July 9, 2007 at 4:05 pm
I have an SSIS package which was designed to enumerate any number of .CSV files in a specified folder,take action on each file, then move the file to another folder based on the outcome of the process.
Basically, I have a ForEach Loop. Within the loop I have a Data Flow component. Within the Data Flow I have a Flat File Source then some other transformation and logging stuff. The Data Flow component has a precedent constraint for success (green arrow) and one for failure (red arrow) which set where the file is moved to (i.e. a success folder or a failure folder). The process then should repeat for the next file in the folder. Ultimately I need all the files in the folder to be moved from the original location to either the success folder or failure folder.
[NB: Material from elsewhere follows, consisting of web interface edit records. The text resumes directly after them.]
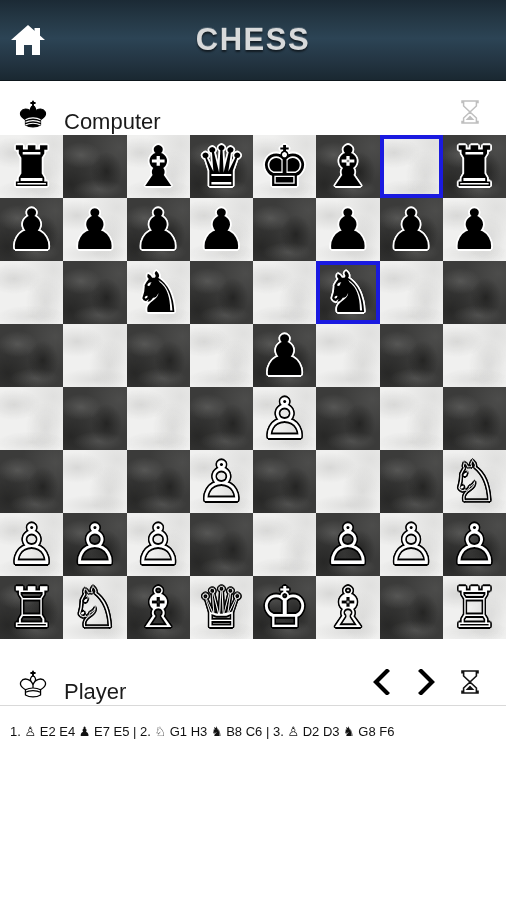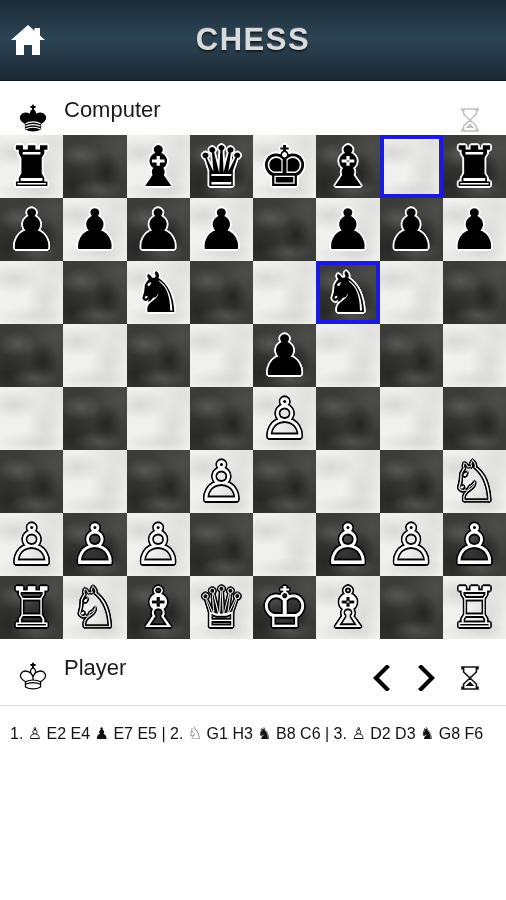"Computer" .player-bar { align-items: flex-start -> flex-end; padding: 16px 12px -> 0 12px }
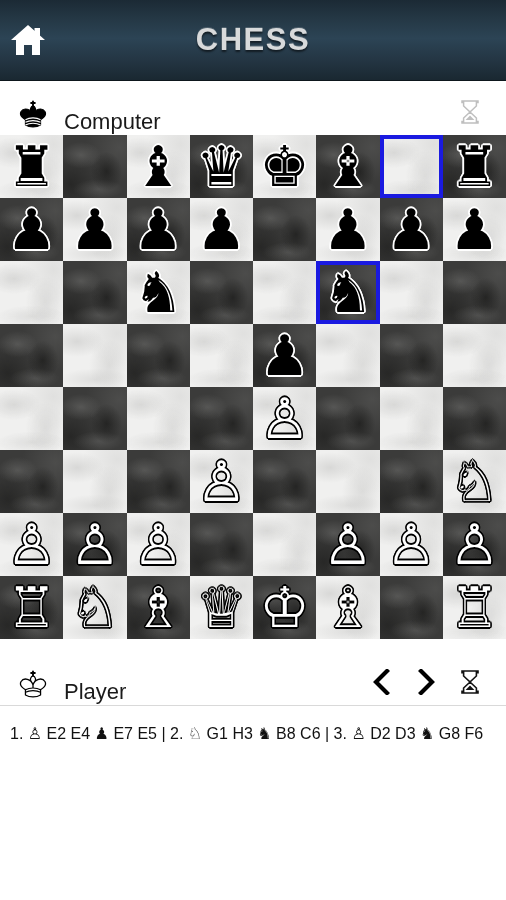"1. ♙ E2 E4 ♟" .movelist { font-size: 16px -> 13px }
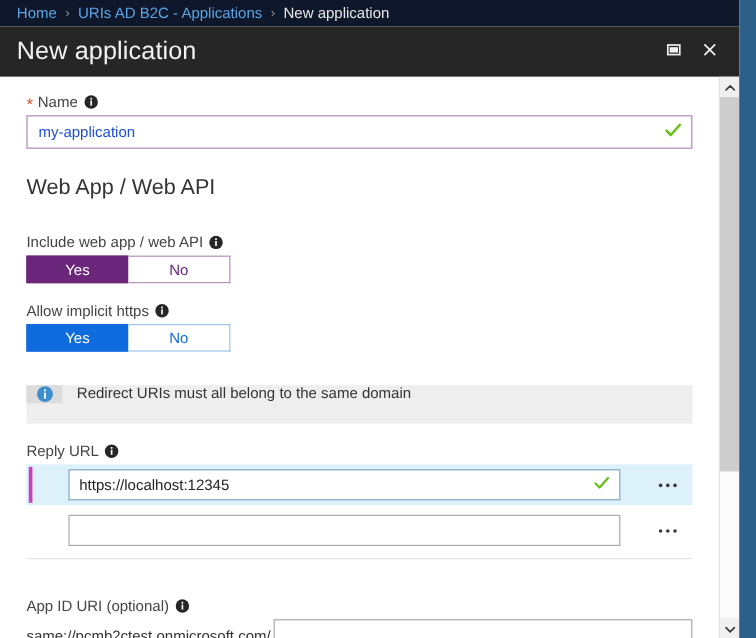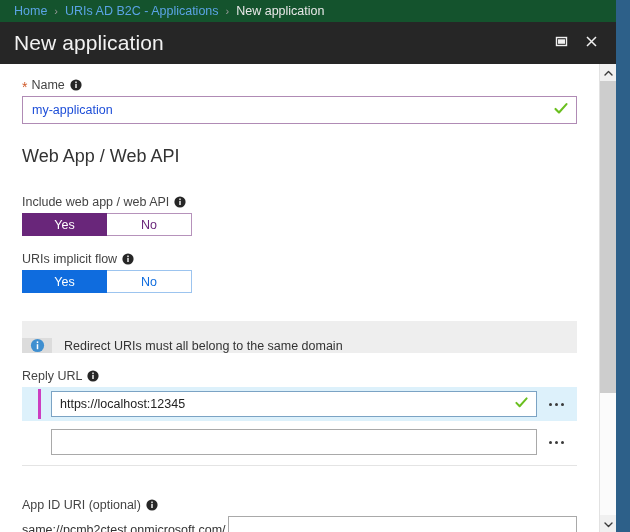"Home" #breadcrumb-bar { background: #14532d -> #0f172a }
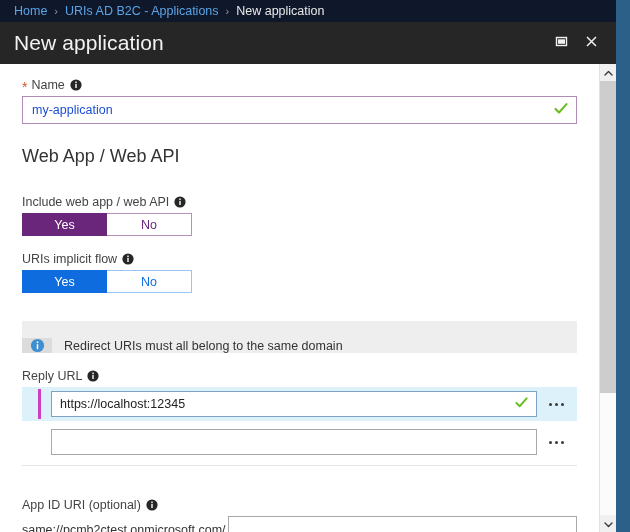"URIs implicit flow" span { text: URIs implicit flow -> Allow implicit https }
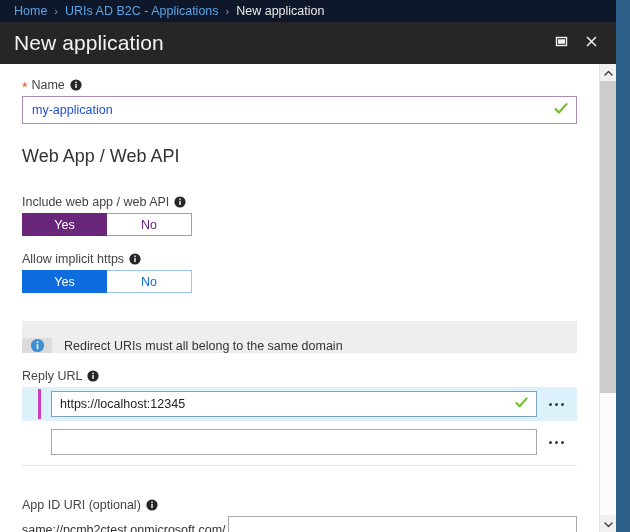"Redirect URIs must all belong" #info-banner { align-items: flex-end -> flex-start }
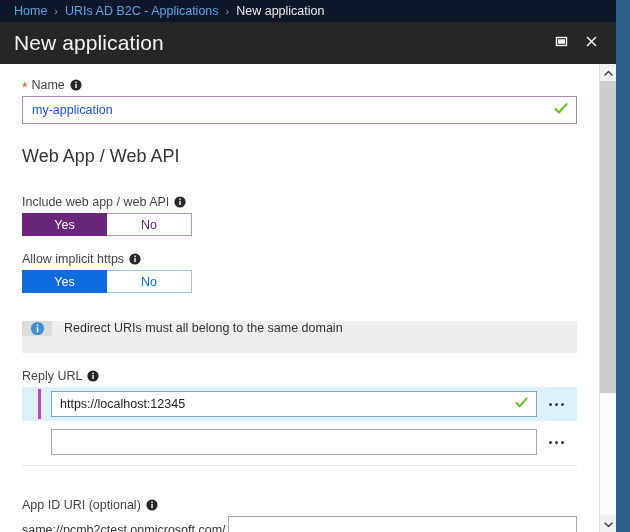"https://localhost:12345" .url-row { gap: none -> 20px; padding-left: 16px -> 2px }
The problem comes when I have an "improperly" formed .CSV file (or at least that's the scenario I'm currently stuck on), such as embedded quotes. I have no control over the source file so changing the delimiter is not an option. The Data Flow component fails with the error --[Flat File Source[1]] Error: The column delimiter for column "Comments" was not found.-- as anticipated, sends the file down the precedent constraint for failure (red arrow), and moves the file correctly to the "failure" folder. Then the whole process shuts down without looping to the next .CSV file in the originating folder even though there may be one or more files still needing to be processed. The ForEach loop will loop correctly through the .CSV files until it hits one of these "problem" files.
Obviously I'm missing something but what? How do I get the ForEach loop to continue on to the next file? I apologize if this has been answered previously but I've been searching here for a couple weeks and I'm under the gun to get this finished. I hope someone can direct me to a previous response, a KB article, or other reference on this. Thanks in advance.
July 10, 2007 at 1:39 pm
I'm sticking my neck out here, Janice, but I have some thoughts...
1. What other types of errors would cause shipping a file to the failure folder? If there aren't any, then I suspect you need some additional processing controls to address failures.
2. What happens when you move the file to the failure folder? Do you have any housekeeping you're overlooking? purging buffers? is there a memory management issue, where the data flow component is in the wrong order with the rest of the declarations?
3. Is it possible the Data Flow component has triggered a second error that is not being handled, and causes the process to end? Sometimes, having an error handling routine disguises other errors?
I don't normally fish in these waters, but I hope these thoughts help you with directions to go in. It sounds like you DON'T get an error message before the process ends, and that's what led me to #3, which my gut suggests may be your best bet to explore, of the 3 thoughts...
July 10, 2007 at 4:47 pm
Thanks for trying Steve.
So far the only failure scenario I'm dealing with is an improperly formed .csv file. As stated previously I don't have any control over the .csv source. Also, my test scenario is only 2 .csv files with each having only 1 record (one is formatted correctly, the other has embedded quotes) so memory doesn't seem to be a problem.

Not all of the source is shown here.